Prove that $\displaystyle B := \mathbb{R}^3 - A$ is connected.

This seems intuitively true - take two points $\displaystyle a, b \in B$. Look at the line $\displaystyle [a, b] = \{ ta + (1-t)b \ : \ t \in [0,1] \}$. If a point on the line intersects one of the lines in A, then simply deviate the connecting path a little bit, such that you don't intersect with the next closest line.

Making this rigorous, however, seems a bit painful, more so considering that it's a question from a previous exam. Any ideas/hints are welcome.
There are uncountably many planes containing the two points a and b. They are "almost disjoint", in the sense that the intersection of any two of them is just the line joining a to b. Since there are only countably many lines in A, at least one of these planes does not contain any of the lines.

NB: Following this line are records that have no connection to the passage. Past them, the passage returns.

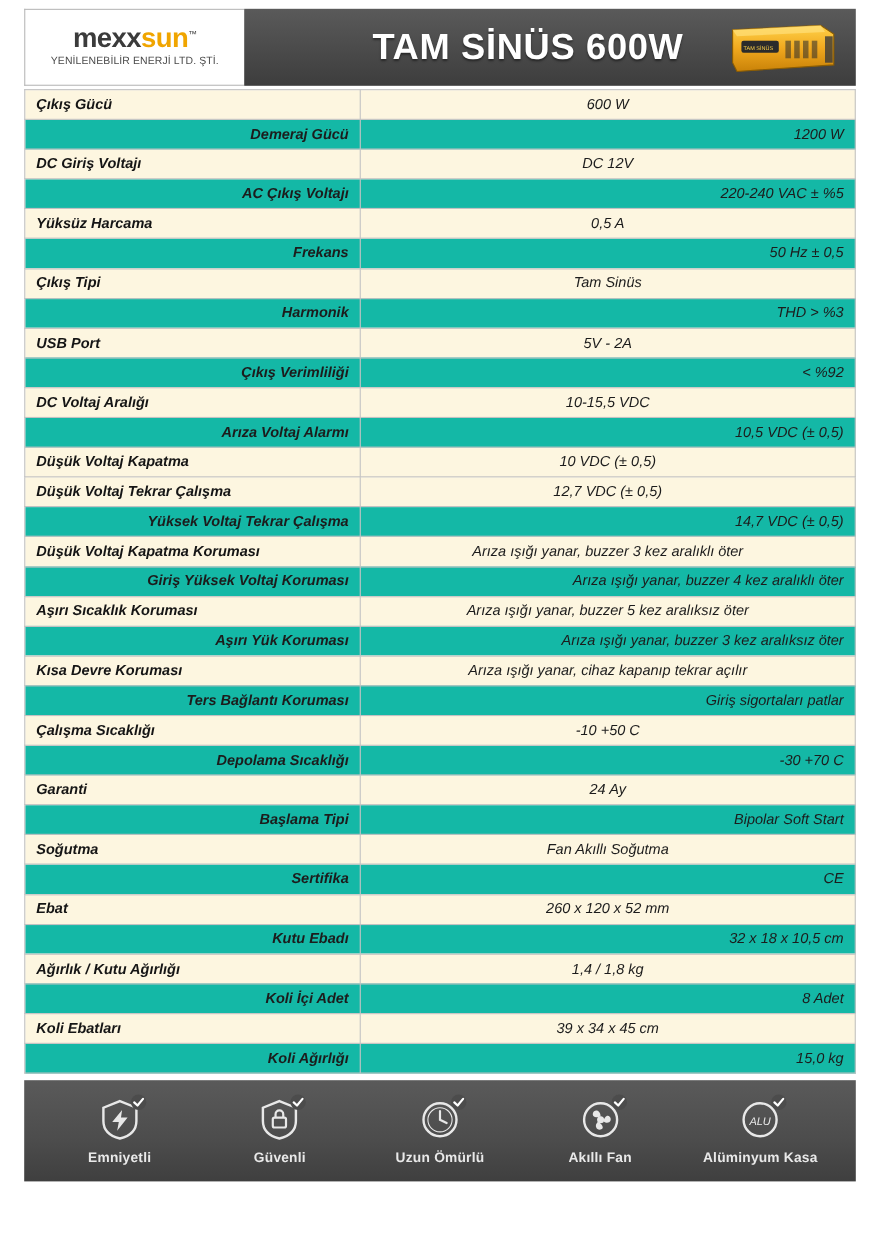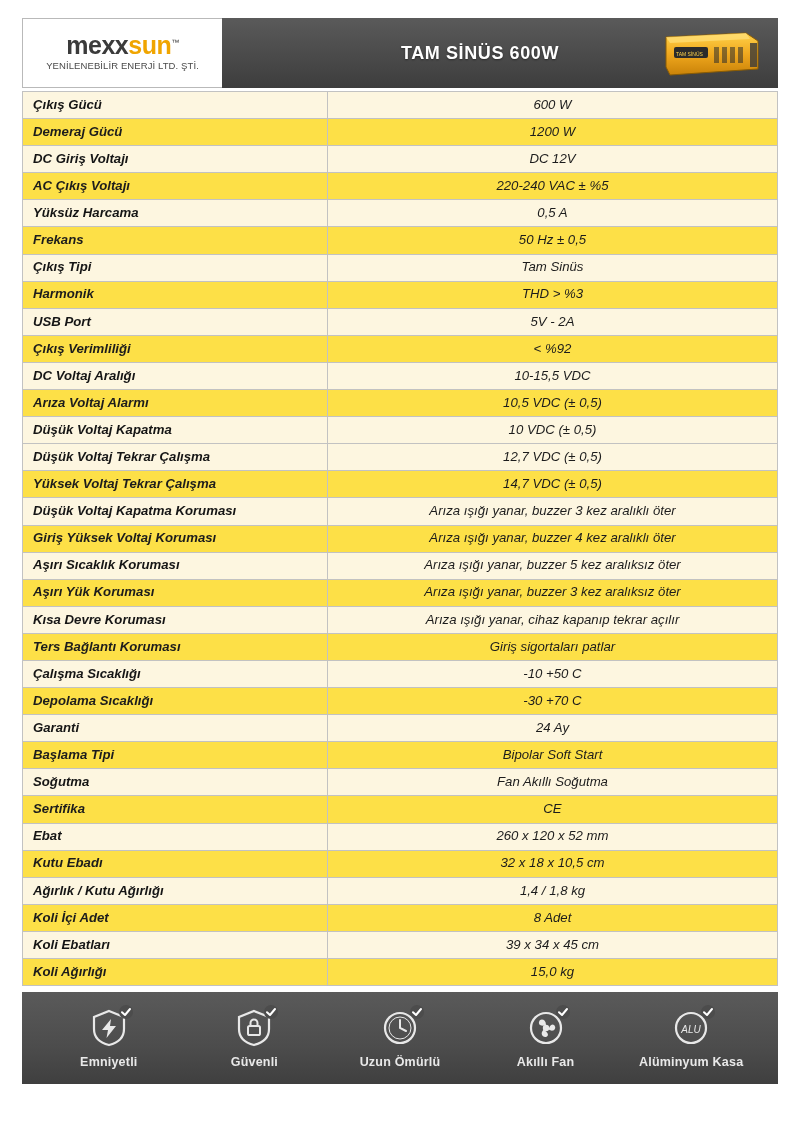"mexxsun™" .page { padding: 18px 22px 14px 22px -> 8px 22px 14px 22px }
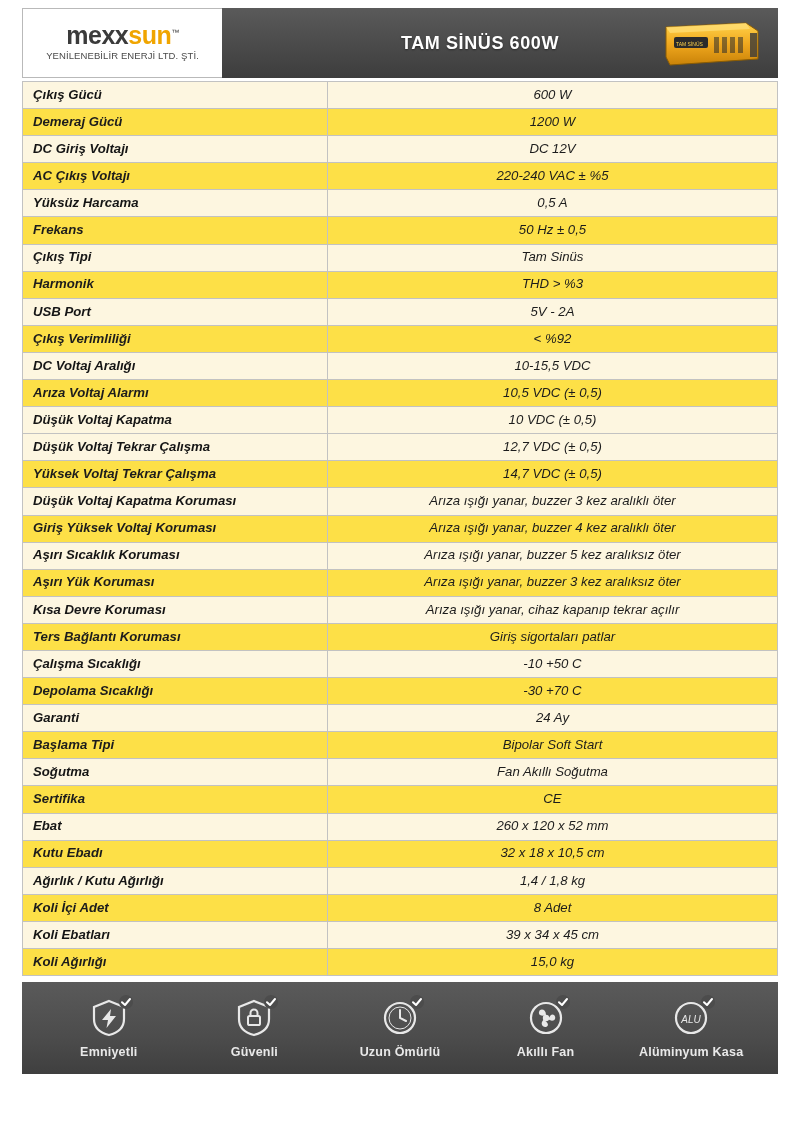"TAM SİNÜS 600W" .header-title { font-size: 18px -> 33px }
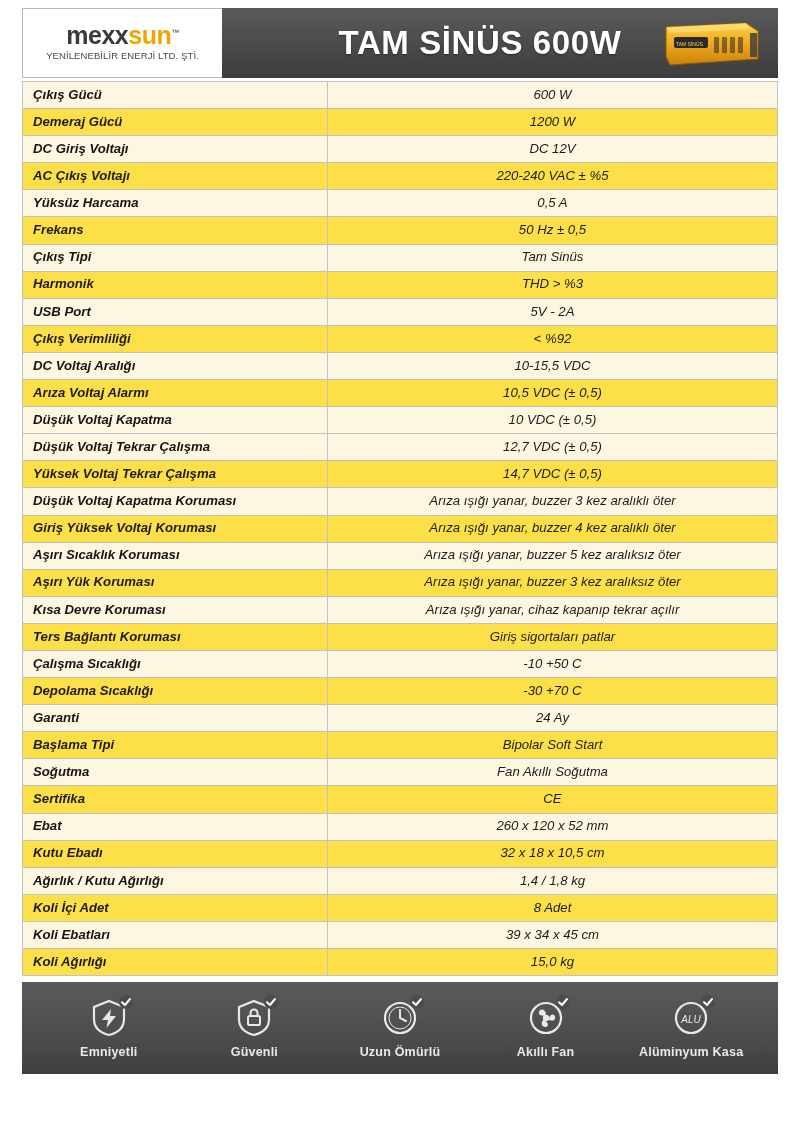"Demeraj Gücü" tr.plain td { background: #fde047 -> #14b8a6; text-align: none -> right }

Choose such a plane. It contains at most one point from each line in A. So that reduces the problem from three dimensions to two. The two-dimensional problem is this: Given a countable set of points B in a plane, show that the complement of B is connected.

The proof of that is a similar counting argument. Given two points a and b in the plane, there are uncountably many disjoint circular arcs connecting a and b, with the property that any two of them are almost disjoint (in the sense that their intersection consists only of the points a and b). Only countably many of these can contain a point in B. Choose an arc containing no such points. That demonstrates that the complement of B is connected (in fact, path-connected).

3. Thanks for the quick answer. I asked the prof. how to do it as well, at first he didn't come up with an answer but he proposed the same solution the next time I saw him.